Bird Ecosystem Services

Economic Ornithology for the 21st Century

Chapter:
(p.1) Chapter One Bird Ecosystem Services
Source:
Why Birds Matter
Author(s):
Christopher J. WhelanÇağan H. ŞekercioğluDaniel G. Wenny
Publisher:
University of Chicago Press
DOI:10.7208/chicago/9780226382777.003.0001

Ecosystem services are those aspects of the earth that benefit humans. The Millennium Ecosystem Assessment of the United Nations identified four classes of ecosystem services: provisioning services such as food, water, timber, and fiber; regulating services that affect climate, floods, disease, wastes, and water quality; cultural services that provide recreational, aesthetic, and spiritual benefits; and supporting services such as soil formation, photosynthesis, and nutrient cycling. Interest in both the positive and negative roles of birds spurred development of Economic Ornithology, which investigated the food, habits, and migrations of birds in relation to both insects and plants.
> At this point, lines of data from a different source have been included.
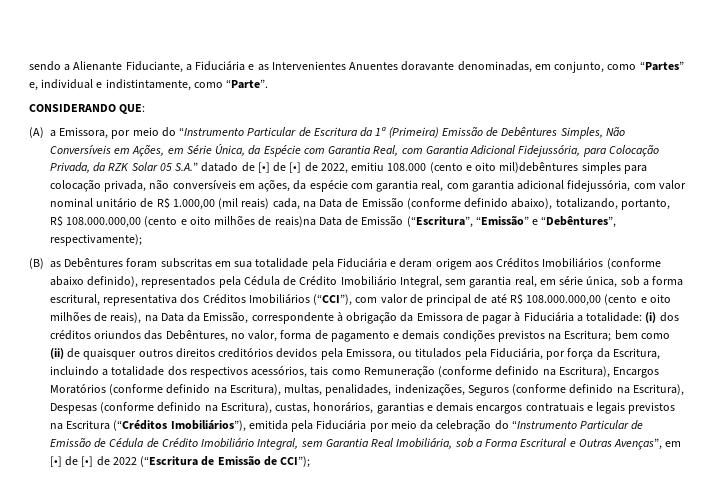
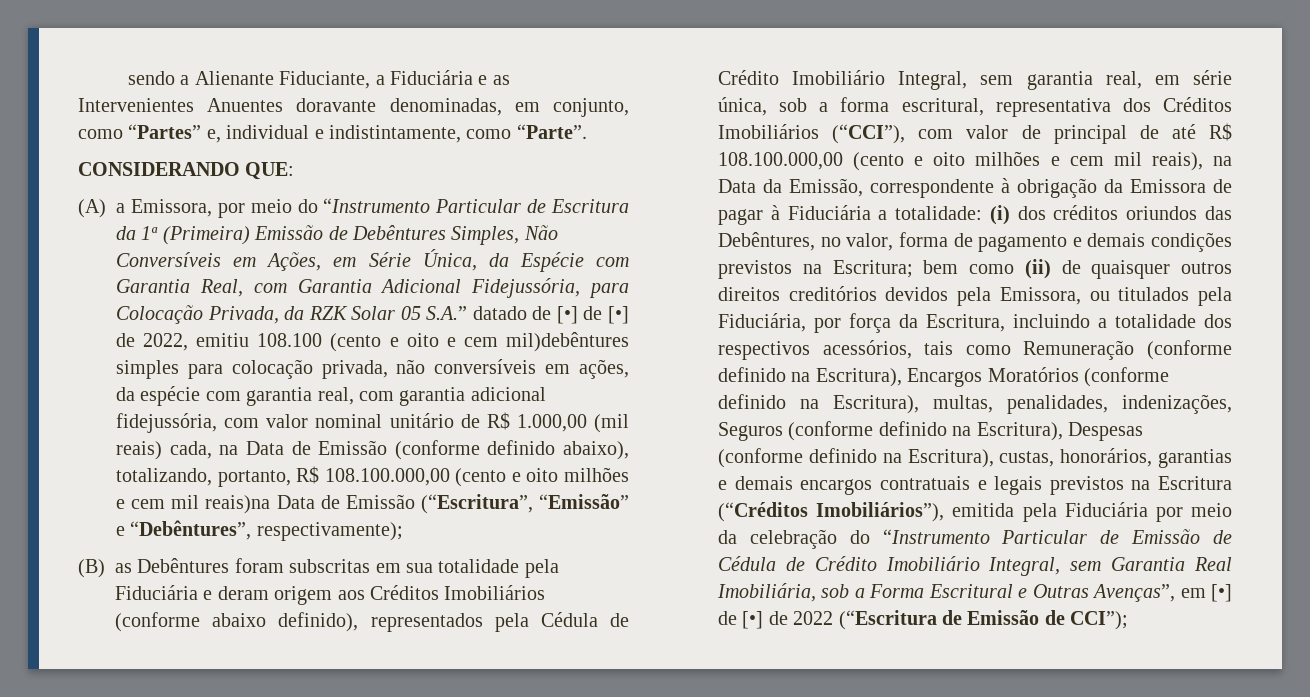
- (A) a Emissora, por meio do “Instrumento Particular de Escritura da 1ª (Primeira) Emissão de Debêntures Simples, Não Conversíveis em Ações, em Série Única, da Espécie com Garantia Real, com Garantia Adicional Fidejussória, para Colocação Privada, da RZK Solar 05 S.A.” datado de [•] de [•] de 2022, emitiu 108.000 (cento e oito mil)debêntures simples para colocação privada, não conversíveis em ações, da espécie com garantia real, com garantia adicional fidejussória, com valor nominal unitário de R$ 1.000,00 (mil reais) cada, na Data de Emissão (conforme definido abaixo), totalizando, portanto, R$ 108.000.000,00 (cento e oito milhões de reais)na Data de Emissão (“Escritura”, “Emissão” e “Debêntures”, respectivamente);
+ (A) a Emissora, por meio do “Instrumento Particular de Escritura da 1ª (Primeira) Emissão de Debêntures Simples, Não Conversíveis em Ações, em Série Única, da Espécie com Garantia Real, com Garantia Adicional Fidejussória, para Colocação Privada, da RZK Solar 05 S.A.” datado de [•] de [•] de 2022, emitiu 108.100 (cento e oito e cem mil)debêntures simples para colocação privada, não conversíveis em ações, da espécie com garantia real, com garantia adicional fidejussória, com valor nominal unitário de R$ 1.000,00 (mil reais) cada, na Data de Emissão (conforme definido abaixo), totalizando, portanto, R$ 108.100.000,00 (cento e oito milhões e cem mil reais)na Data de Emissão (“Escritura”, “Emissão” e “Debêntures”, respectivamente);
- (B) as Debêntures foram subscritas em sua totalidade pela Fiduciária e deram origem aos Créditos Imobiliários (conforme abaixo definido), representados pela Cédula de Crédito Imobiliário Integral, sem garantia real, em série única, sob a forma escritural, representativa dos Créditos Imobiliários (“CCI”), com valor de principal de até R$ 108.000.000,00 (cento e oito milhões de reais), na Data da Emissão, correspondente à obrigação da Emissora de pagar à Fiduciária a totalidade:
+ (B) as Debêntures foram subscritas em sua totalidade pela Fiduciária e deram origem aos Créditos Imobiliários (conforme abaixo definido), representados pela Cédula de Crédito Imobiliário Integral, sem garantia real, em série única, sob a forma escritural, representativa dos Créditos Imobiliários (“CCI”), com valor de principal de até R$ 108.100.000,00 (cento e oito milhões e cem mil reais), na Data da Emissão, correspondente à obrigação da Emissora de pagar à Fiduciária a totalidade:

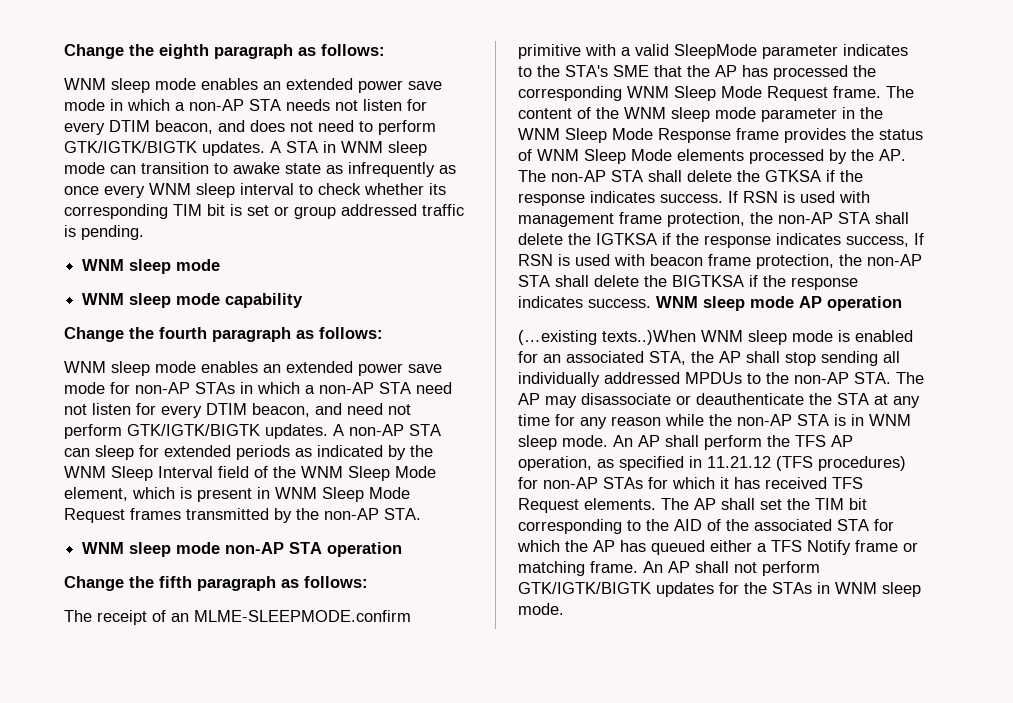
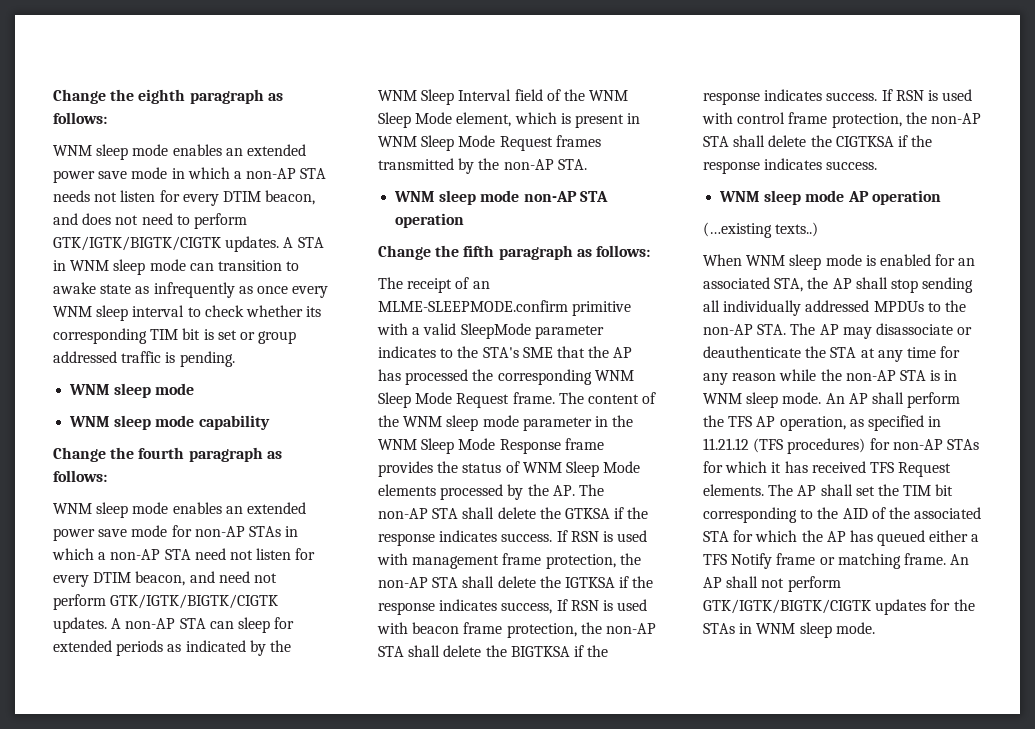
- WNM sleep mode enables an extended power save mode in which a non-AP STA needs not listen for every DTIM beacon, and does not need to perform GTK/IGTK/BIGTK updates.
+ WNM sleep mode enables an extended power save mode in which a non-AP STA needs not listen for every DTIM beacon, and does not need to perform GTK/IGTK/BIGTK/CIGTK updates.
- WNM sleep mode enables an extended power save mode for non-AP STAs in which a non-AP STA need not listen for every DTIM beacon, and need not perform GTK/IGTK/BIGTK updates.
+ WNM sleep mode enables an extended power save mode for non-AP STAs in which a non-AP STA need not listen for every DTIM beacon, and need not perform GTK/IGTK/BIGTK/CIGTK updates.
- If RSN is used with management frame protection, the non-AP STA shall delete the IGTKSA if the response indicates success, If RSN is used with beacon frame protection, the non-AP STA shall delete the BIGTKSA if the response indicates success. WNM sleep mode AP operation
+ If RSN is used with management frame protection, the non-AP STA shall delete the IGTKSA if the response indicates success, If RSN is used with beacon frame protection, the non-AP STA shall delete the BIGTKSA if the response indicates success. If RSN is used with control frame protection, the non-AP STA shall delete the CIGTKSA if the response indicates success.
+ WNM sleep mode AP operation
- (…existing texts..)When WNM sleep mode is enabled for an associated STA, the AP shall stop sending all individually addressed MPDUs to the non-AP STA. The AP may disassociate or deauthenticate the STA at any time for any reason while the non-AP STA is in WNM sleep mode.
+ (…existing texts..)
+ When WNM sleep mode is enabled for an associated STA, the AP shall stop sending all individually addressed MPDUs to the non-AP STA. The AP may disassociate or deauthenticate the STA at any time for any reason while the non-AP STA is in WNM sleep mode.
- An AP shall not perform GTK/IGTK/BIGTK updates for the STAs in WNM sleep mode.
+ An AP shall not perform GTK/IGTK/BIGTK/CIGTK updates for the STAs in WNM sleep mode.

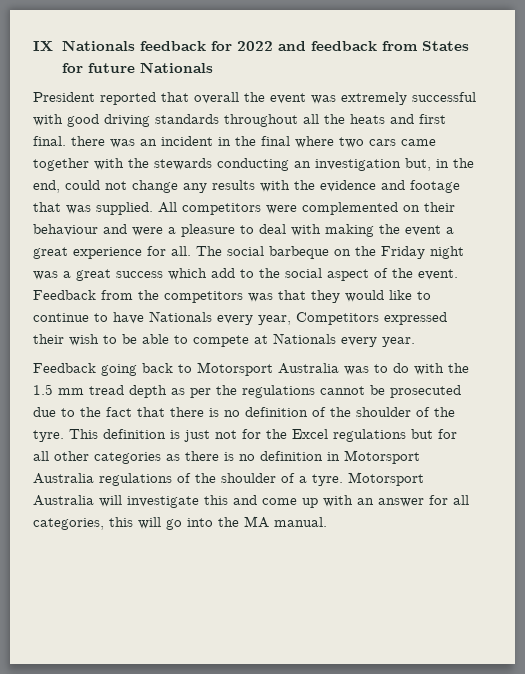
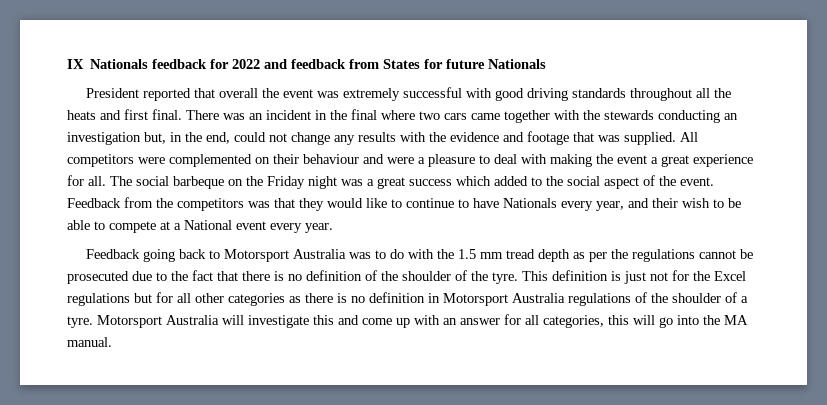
- President reported that overall the event was extremely successful with good driving standards throughout all the heats and first final. there was an incident in the final where two cars came together with the stewards conducting an investigation but, in the end, could not change any results with the evidence and footage that was supplied.
+ President reported that overall the event was extremely successful with good driving standards throughout all the heats and first final. There was an incident in the final where two cars came together with the stewards conducting an investigation but, in the end, could not change any results with the evidence and footage that was supplied.
- The social barbeque on the Friday night was a great success which add to the social aspect of the event.
+ The social barbeque on the Friday night was a great success which added to the social aspect of the event.
- Feedback from the competitors was that they would like to continue to have Nationals every year, Competitors expressed their wish to be able to compete at Nationals every year.
+ Feedback from the competitors was that they would like to continue to have Nationals every year, and their wish to be able to compete at a National event every year.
Although the discipline was initially greeted enthusiastically, criticism of methods and skepticism regarding conclusions grew in the early 20th century. Keeping in mind the eventual demise of Economic Ornithology in the early 20th century, efforts to revitalize the field today must be rigorous, repeatable, with a focus on tangible measures of plant yield in managed systems and plant fitness in natural systems. Cost-benefit analysis may permit evaluation of bird contributions to ecosystem service and disservice with respect to alternative mechanisms that are available (e.g., bird predation versus pesticides for pest control). Efforts that permit scaling up from experimental plots to entire ecosystems are critical.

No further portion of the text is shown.